He is regarded as one of the most intense people in his field – a menacing, no-nonsense workhorse whose wrath has been felt by everyone from Amanda Palmer to the people that dared to touch his mixes on Nirvana’s 1993 classic In Utero. So, what do Sydney’s gypsy/folk/metal/baroque/whatever-else-have-you specialists The Crooked Fiddle Band make of legendary producer, musician and engineer Steve Albini?
“He’s a pussycat,” says drummer Joe Gould with a laugh.
“Way! I mean, he’s full of opinions; that much is true. It can reflect badly on him. He’s actually quite gentle and a very genuine guy. I had the same fear going into recording with him, thinking about his reputation. In the end – and this is fitting, given Lou Reed passed the other day – he just doesn’t value the media that much, and in turn it means that he doesn’t value interviews. So when he’s getting interviewed, he doesn’t always come across as the most pleasant guy. In the studio, though, his whole philosophy is that he wants to make the record sound exactly the way the band wants it to sound – it’s such a luxury, really.”
The band went into the studio with Albini in Chicago earlier this year to record their second album, Moving Pieces Of The Sea. The release showcases the band’s typically chaotic approach to what they describe as “chainsaw folk”, with violin screeches and galloping drums aplenty. It also offers a different side to the band, incorporating longer and more progressive movements, as well as the inclusion of vocals. Gould feels that the changes that have come with the writing and recording of the album are greatly reflective of the band’s present identity.
“I guess this was more an exploration of staying on an idea,” he says. “Anyone who knows The Crooked Fiddle Band will know that we often jump around in styles and genres and what have you. After listening to and being inspired by a bit more post-rock – that epic, soundscapey sort of stuff – we were really interested in exploring the possibilities of just a few notes. It was something that we hadn’t really done before – the first track, ‘The Vanishing Shapes Of A Better World’, felt like a statement, in that regard.”

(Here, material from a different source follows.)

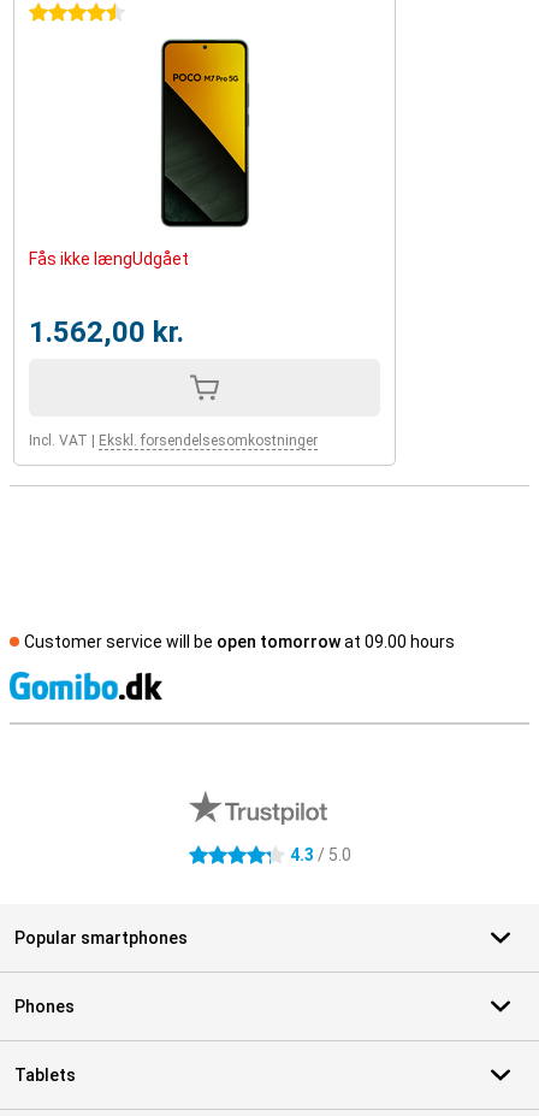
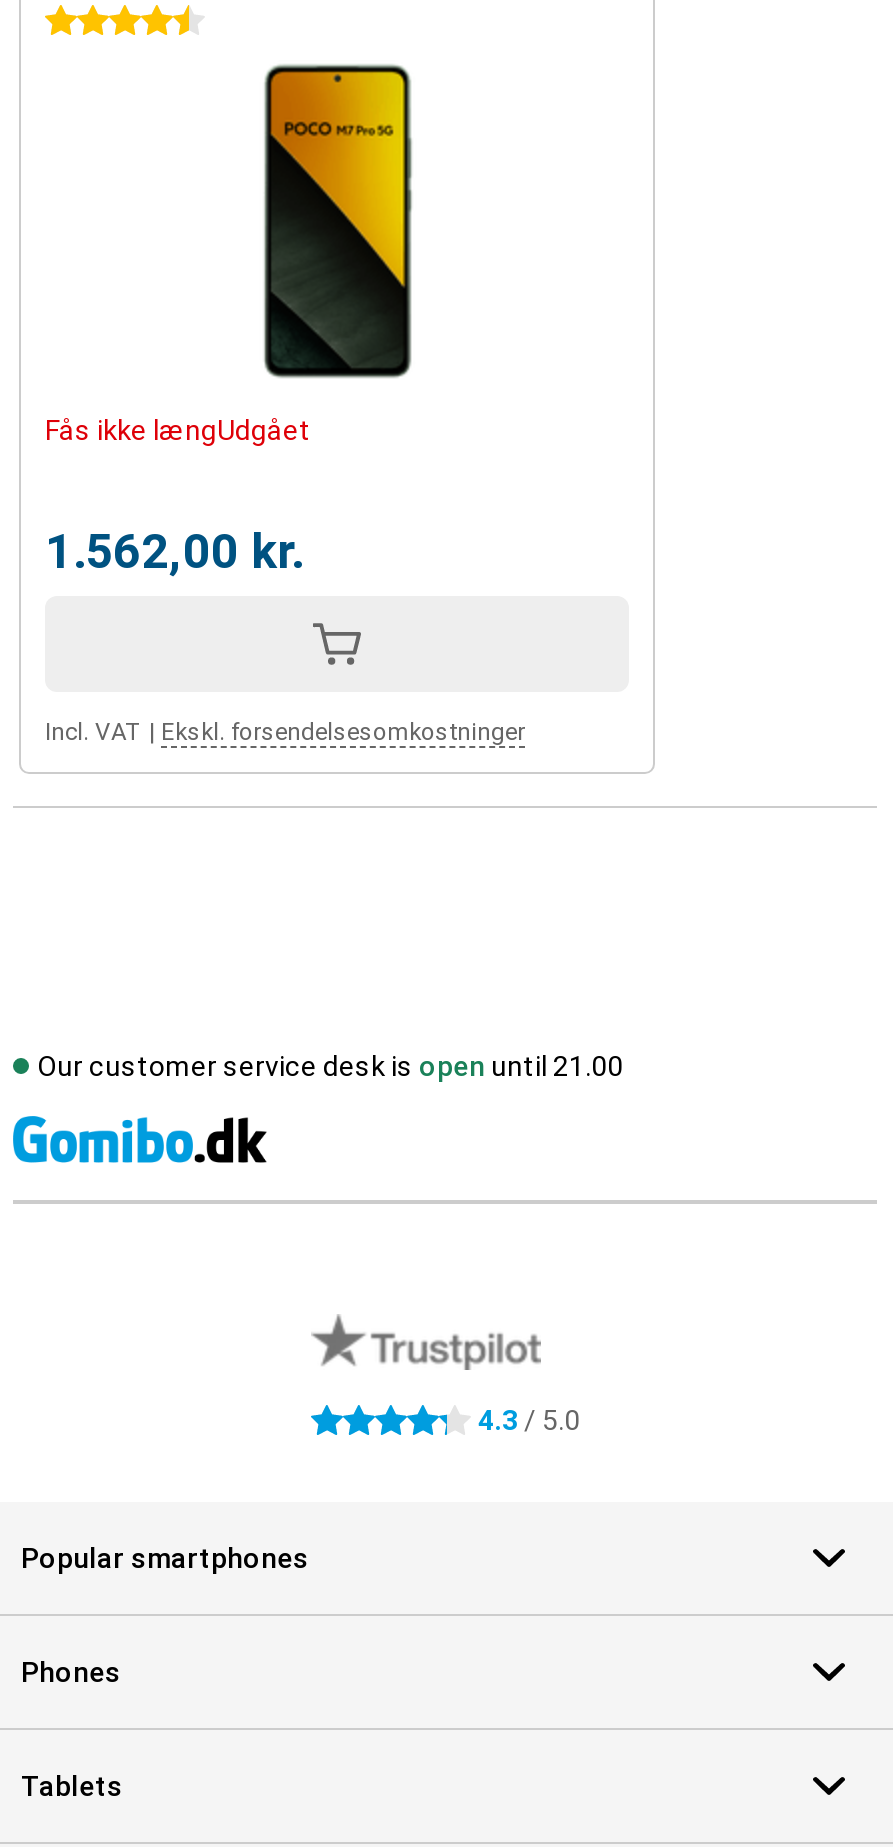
[24,632,455,651] Customer service will be open tomorrow at 09.00 hours -> [37,1050,623,1082] Our customer service desk is open until 21.00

As for the newfound vocals – which are shared on the album between Gould, guitarist Gordon Wallace and violinist Jess Randall – they were apparently brought into the mix by Wallace. Gould claims their inclusion was a long time coming for the band.
“We’ve sort of dipped our toes in the water over the years, but we really went for it with this record. Before The Crooked Fiddle Band, Gordon was in a folk duo with another singer-songwriter. He wrote songs and sang them in that duo all the time. If anything, we’ve just been holding him back from singing again! We have just utilised a skill that’s always sort of been there within the group. We found a way to put it in the forefront whilst still being mostly instrumental.”
Since forming in 2006, The Crooked Fiddle Band has managed to secure a live reputation that could rival even the country’s most popular acts. The stories often go that, no matter what you make of its recorded material, seeing the band live is necessary to catch its vibe. It’s a reputation that is not lost on Gould and his bandmates.
“We’ve gone about capturing the live energy in a few different ways now,” he says. “On our first album [2011’s Overgrown Tales], that was the entire aim. The sum of it was that we were going to try and record in a way that makes it sound like what we are when we’re onstage. With this one, it’s kind of combining that with a little more recognition of the fact that in order to have as much X-factor as the live show, it’s got to have some extra dimension in the recording. So the album is us live in the room, plus some cinematic elements – there’s some cello overdubs, I did some extra percussion stuff, some extra vocals. It’s not a whole lot, but these days it’s assumed that most albums are layered up with lots of extra layers. Compared to that, it’s quite bare-bones.”
The band has just begun a national tour in support of the album, taking in several capital cities as well as some parts less travelled by. For Gould, it’s all a matter of seeking out their kind of people – and the community that builds from there.
“The momentum of the crowds and the cities we play to can definitely change over the years. Various places can really feel like home at different times. Sydney is obviously our home town, but for years we’ve really found that Newcastle just feels like home – we found that DIY arts scene really early on. Just about everywhere has it, it’s just a matter of whether we’ve found some friends in other bands or we’ve played the right pub where those sort of people go. Sometimes it’s hard to work that out from the outside, but we love what we’ve found.”